Despite all those rumors that Google would put an end to its Nexus line, Mountain View wanted to prove us wrong and started working on the Nexus 8 tablet with HTC, and on the Nexus 6 smartphone with Motorola.
Google’s David Burake pointed out at this year’s I/O conference that the Nexus line is anything but dead. Leaks of specs and renders of the HTC Nexus 8 kind of established that, and now we’re hearing that the search giant is working on the next Nexus smartphone with Motorola’s help.
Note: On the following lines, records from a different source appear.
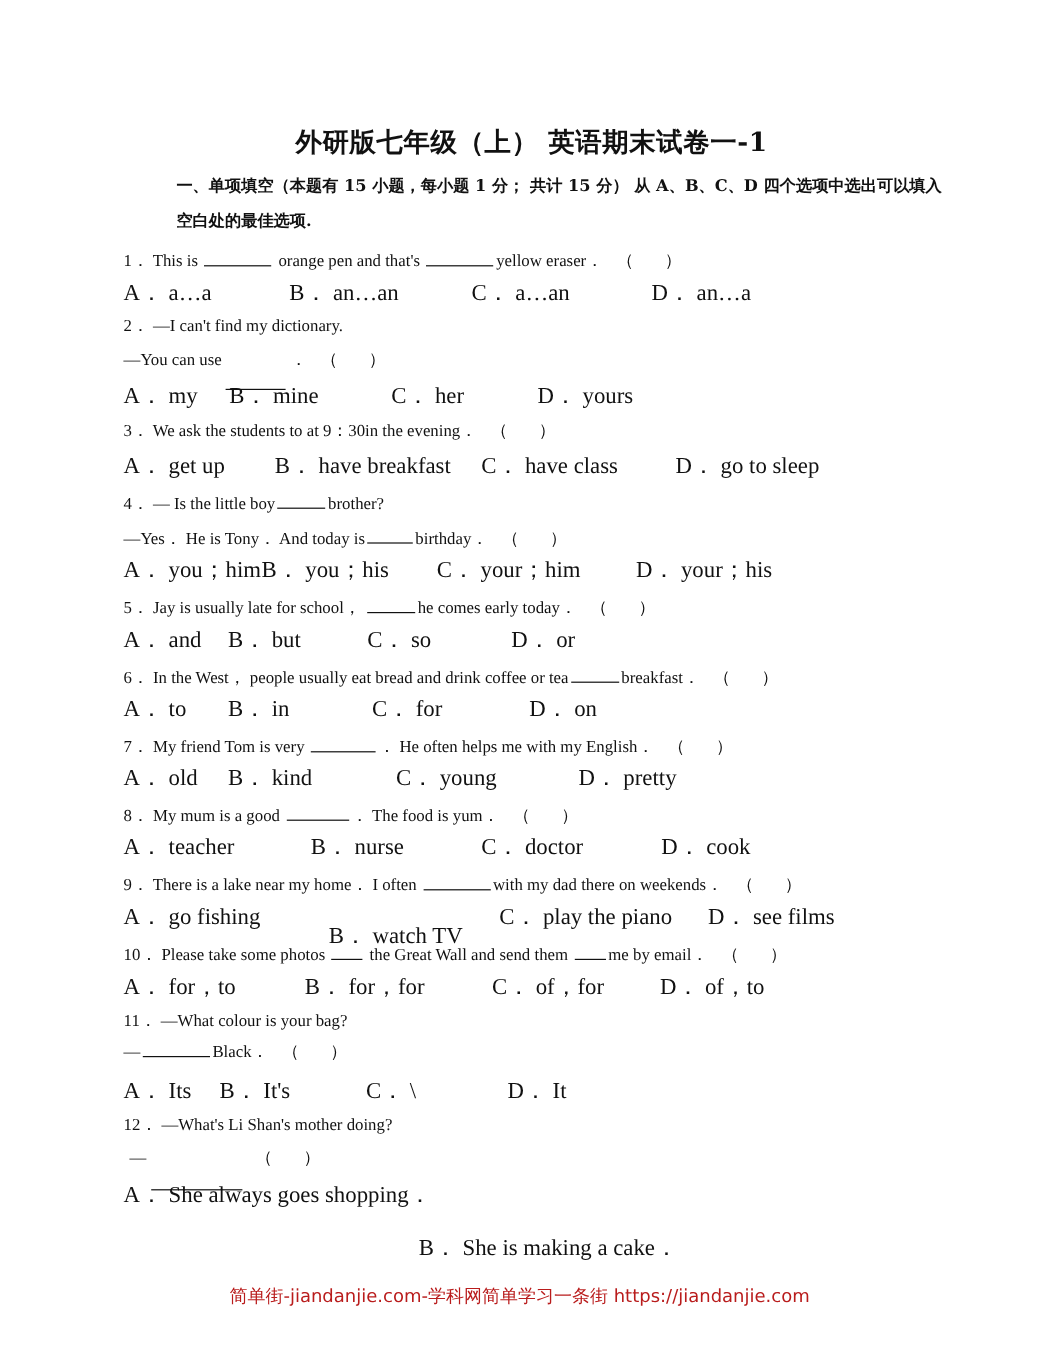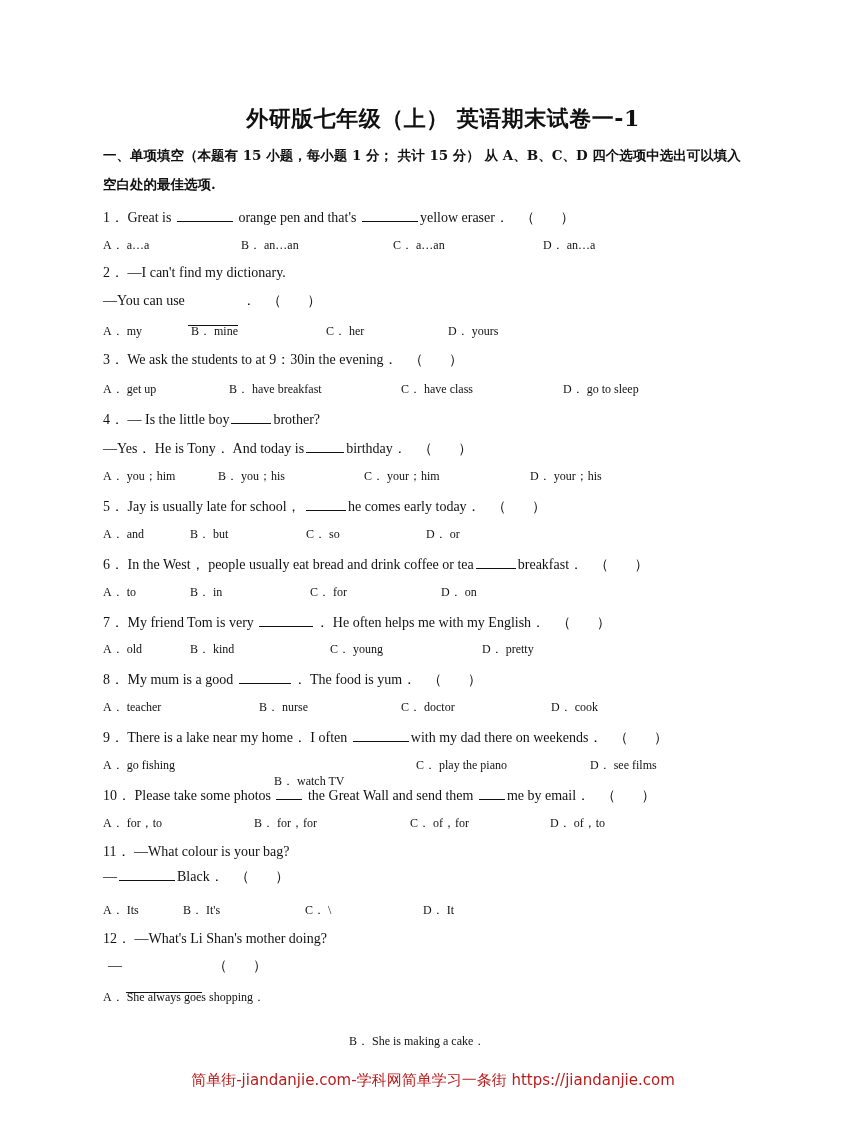"一、单项填空（本题有 15 小题，每小题 1 分；" div.section { margin-left: none -> 44px }
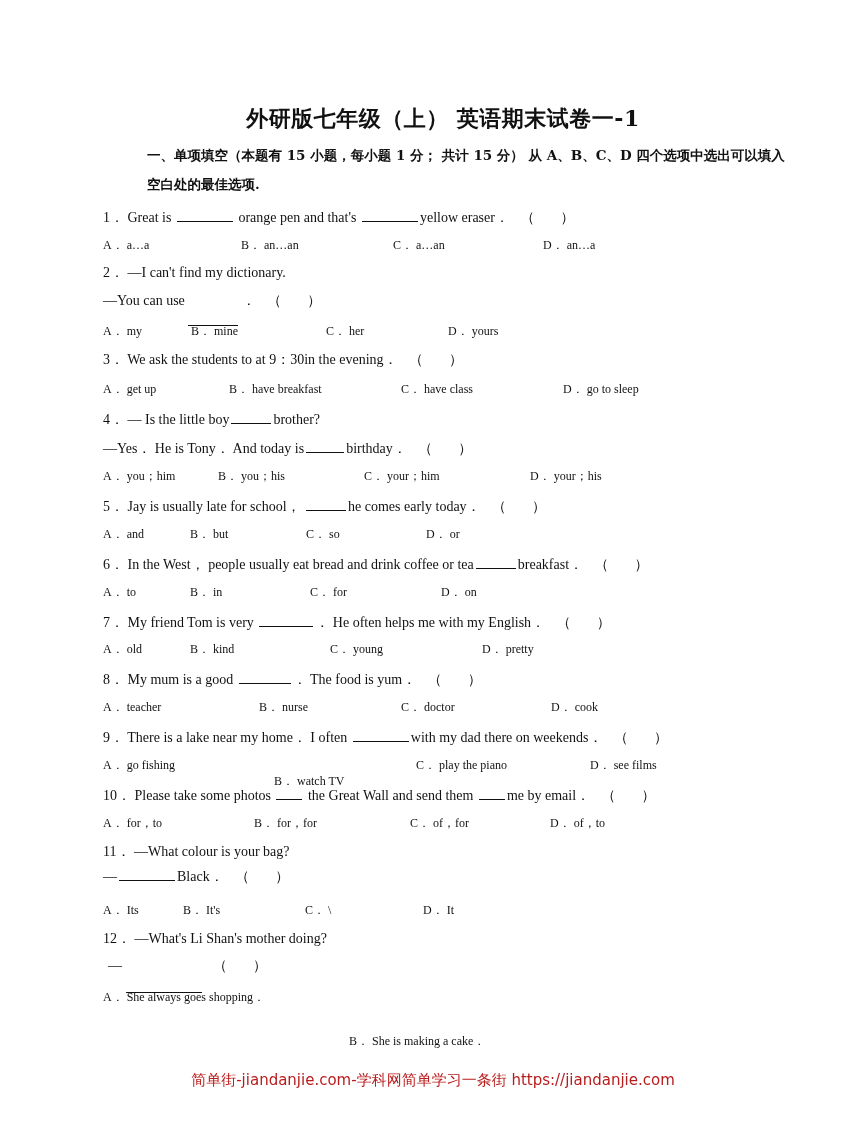"Great is" span { text: Great -> This }
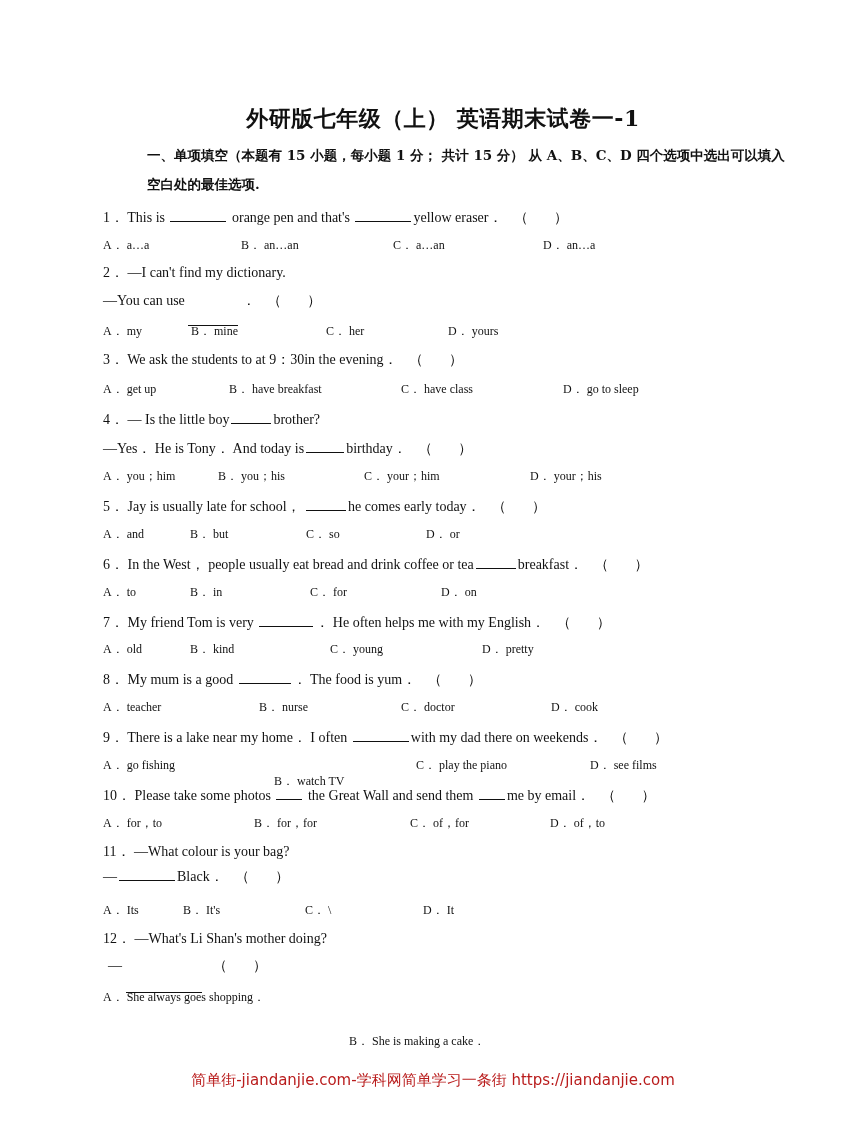"A． a…a" .opt { font-size: 12px -> 19px }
The previous two Nexus phones were made by LG, and it would’ve been anyone’s guess that the next one, if any, would also be made by this South Korean company. Still, Google decided that a bit of diversification wouldn’t hurt, and went for HTC and Motorola instead. Besides, LG’s planned Nexus was first canceled, and at a later point denied entirely.
It’s a bit weird that Google is only using Motorola now for a Nexus product, as the Mountain View company has owned the smartphone manufacturer for a few years now. Lenovo bought most of Motorola from them, but Google kept the licenses and quite a few patents. After all, Project Ara is a Mountain View product that was made by Motorola Mobility, a division that was kept as part of the deal.
About the next Nexus phone not much is known, actually. Rumor has it that it will be called Shamu, and this might as well be true, as Google made of habit of naming some of its products after sea creatures. Other than that, the diagonal is yet another detail that circulated. It seems that Google stopped at 5.9 inches, thus stepping in phablet territory. Some people hoped that the next Nexus would range between 4.7 and 5 inches in diagonal, and think that at 5.9 Nexus 6 might be a bit difficult to handle.
Motorola is said to include a fingerprint sensor in the next Nexus phone, sign that this technology is becoming more and more popular. One thing I wish is that this sensor is not as easy to hack as the iPhone 5S’ or the Galaxy S5’s. This way, Google could teach the other smartphone manufacturers an important lesson about the consumer’s safety.